THE TASK: Return every line from the records below that has the word "class".

THE RECORDS:
#####
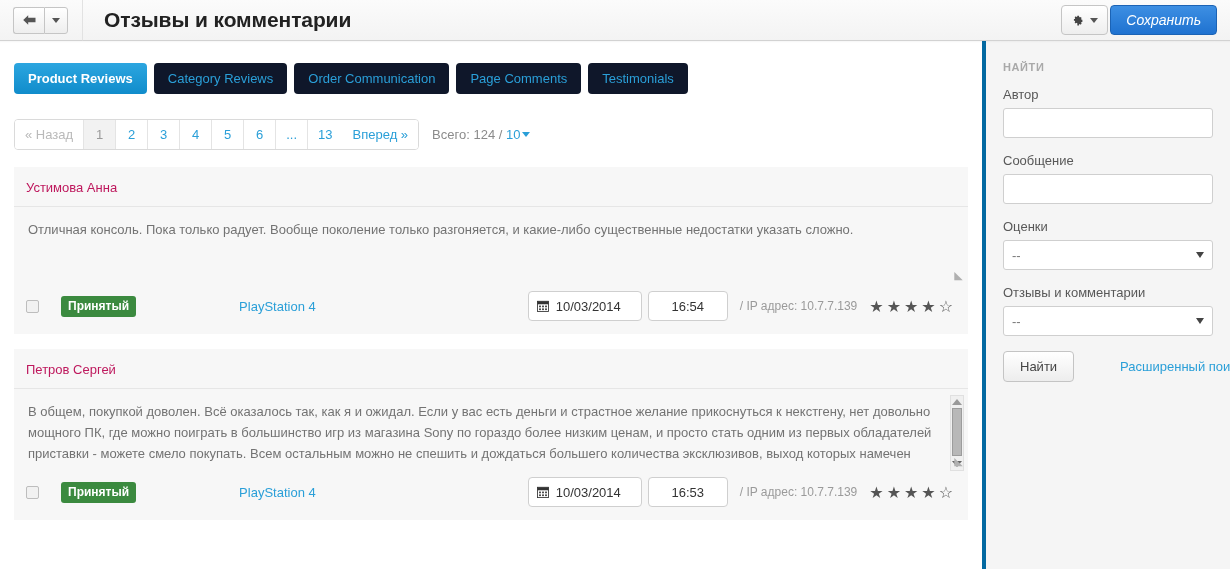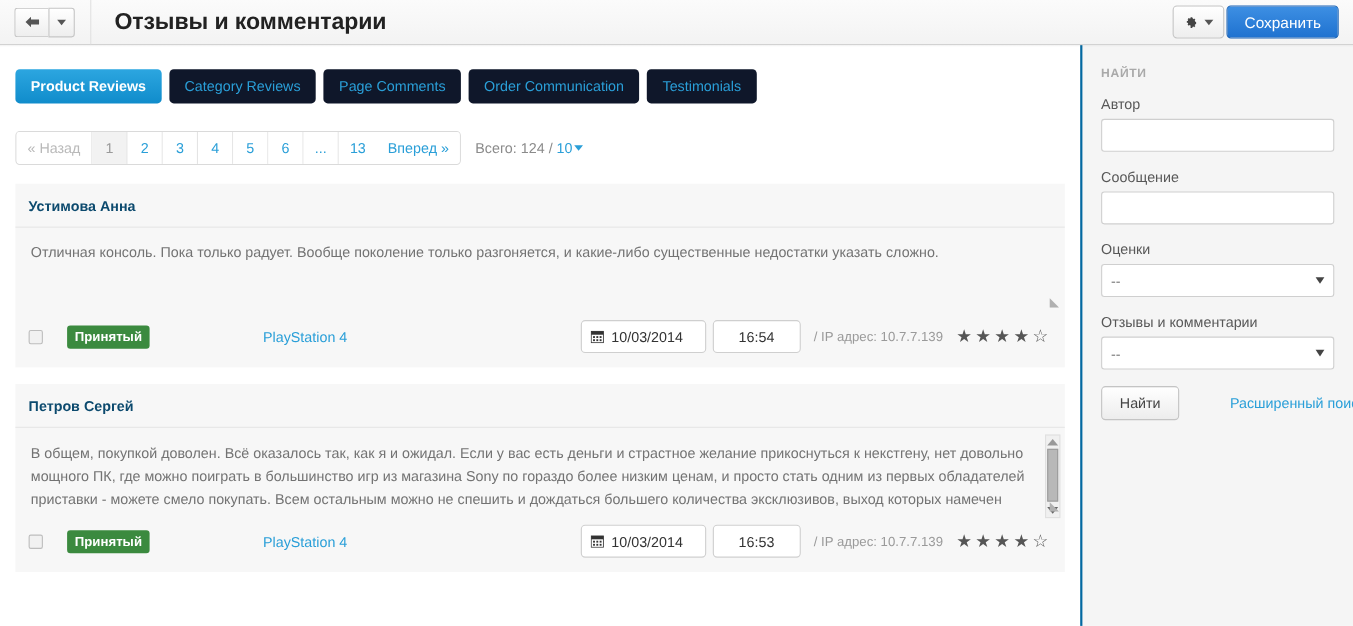--- a/index.html
+++ b/index.html
@@ -66,6 +66,7 @@
     display: flex;
     align-items: center;
     gap: 2px;
+    font-style: italic;
   }
   .btn-gear {
     height: 30px;

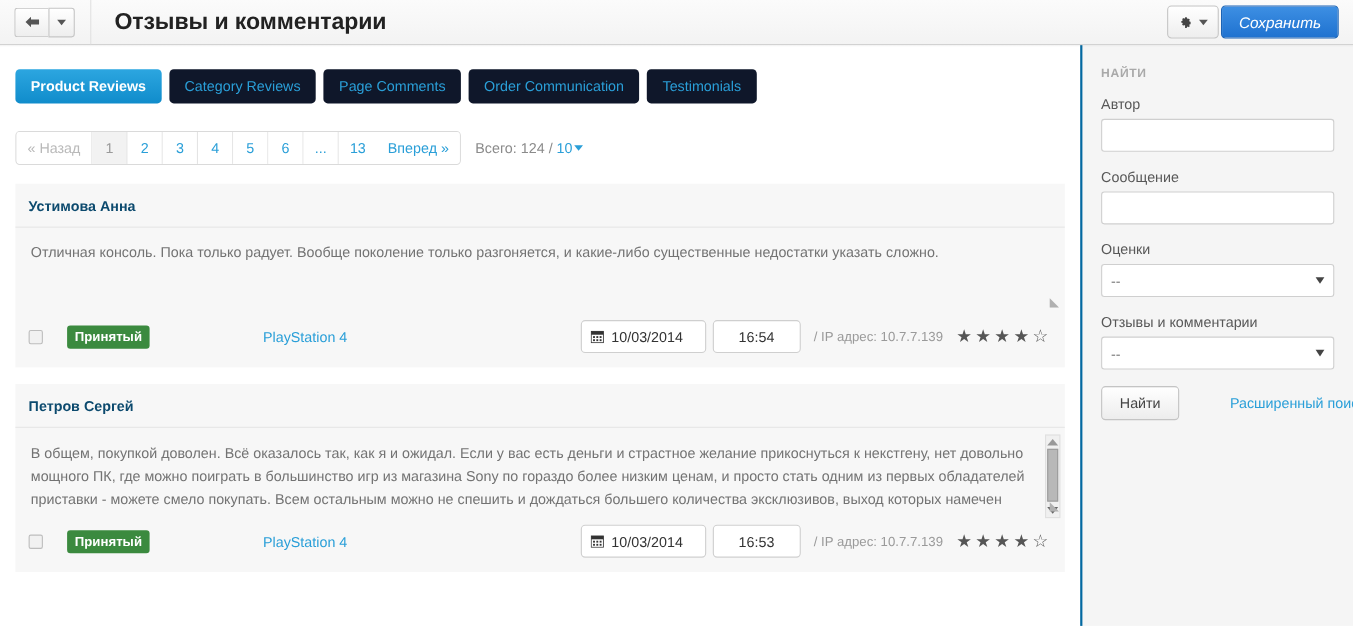--- a/index.html
+++ b/index.html
@@ -100,7 +100,7 @@
   #sidebar {
     width: 248px;
     background: #f5f5f5;
-    border-left: 2px solid #0369a1;
+    border-left: 4px solid #0369a1;
     padding: 20px 17px 12px 17px;
   }
 

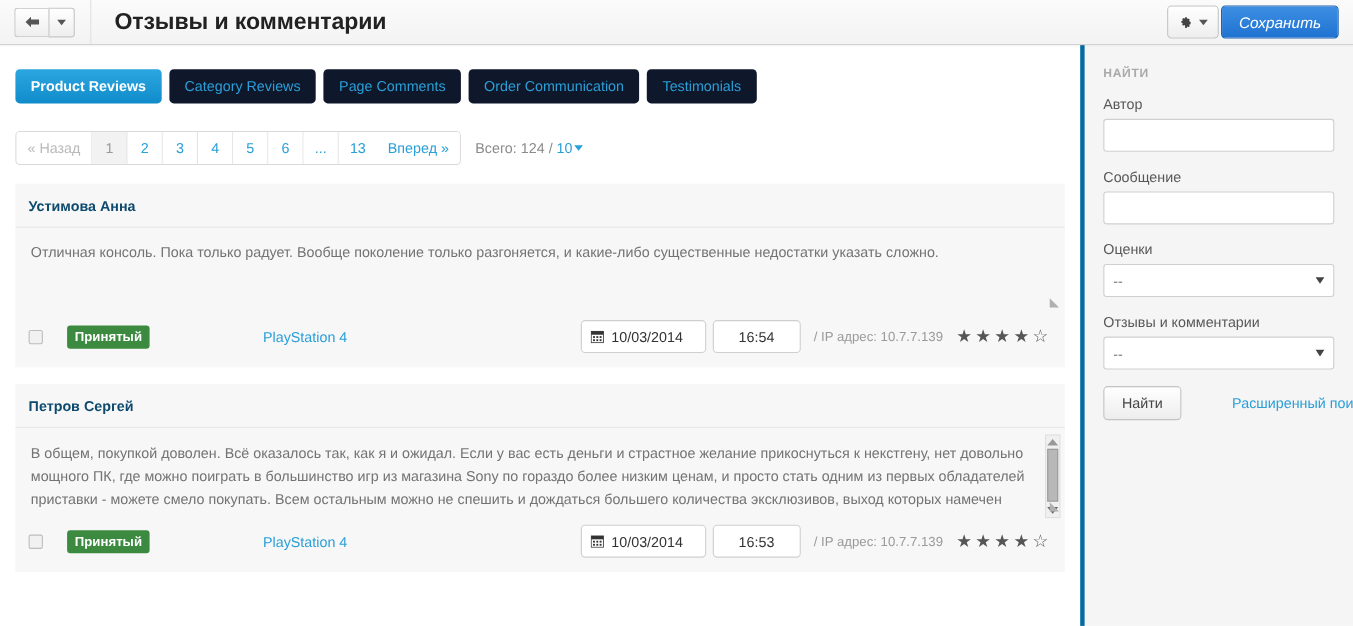--- a/index.html
+++ b/index.html
@@ -422,8 +422,8 @@
     <div id="tabs">
         <div class="tab active">Product Reviews</div>
         <div class="tab">Category Reviews</div>
+        <div class="tab">Order Communication</div>
         <div class="tab">Page Comments</div>
-        <div class="tab">Order Communication</div>
         <div class="tab">Testimonials</div>
       </div>
 

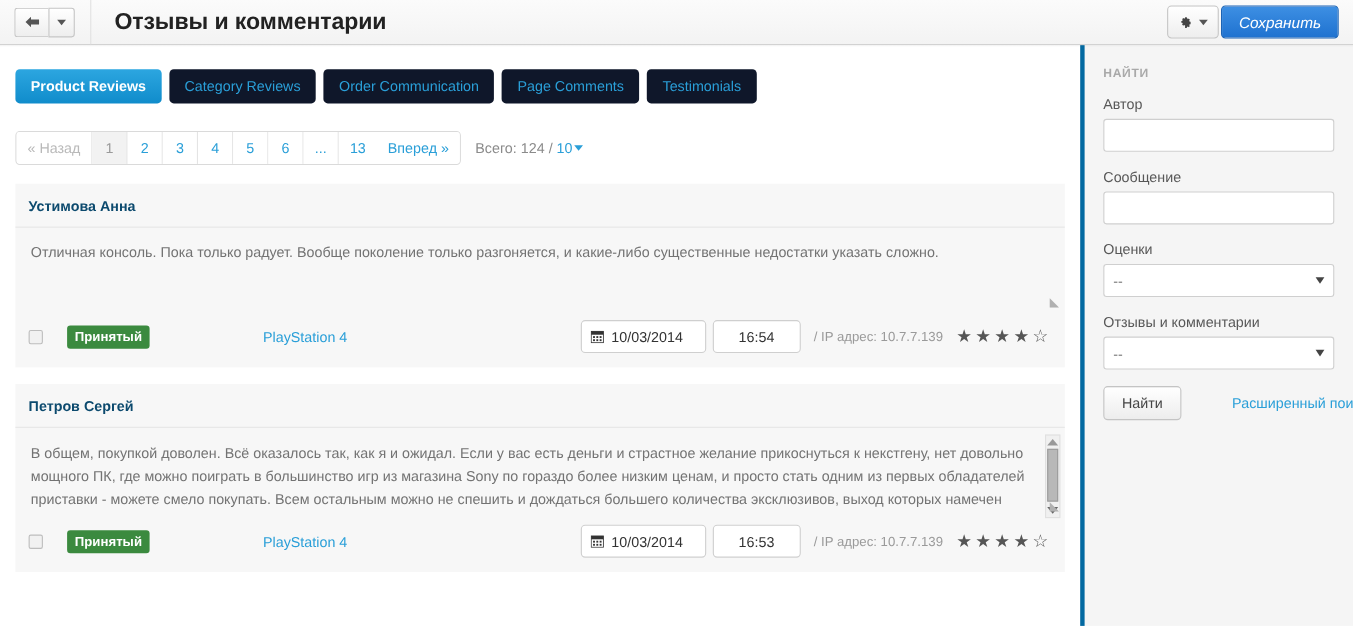--- a/index.html
+++ b/index.html
@@ -186,9 +186,9 @@
   .card-head {
     padding: 13px 12px 11px 12px;
     border-bottom: 1px solid #e6e6e6;
-    font-weight: bold;
-    font-size: 13px;
-    color: #0c4a6e;
+    font-weight: normal;
+    font-size: 13px;
+    color: #be185d;
   }
   .card-body {
     position: relative;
#####
SOLUTION BELOW:
         <div class="tab active">Product Reviews</div>
         <div class="tab">Category Reviews</div>
+        <div class="tab">Order Communication</div>
         <div class="tab">Page Comments</div>
-        <div class="tab">Order Communication</div>
         <div class="tab">Testimonials</div>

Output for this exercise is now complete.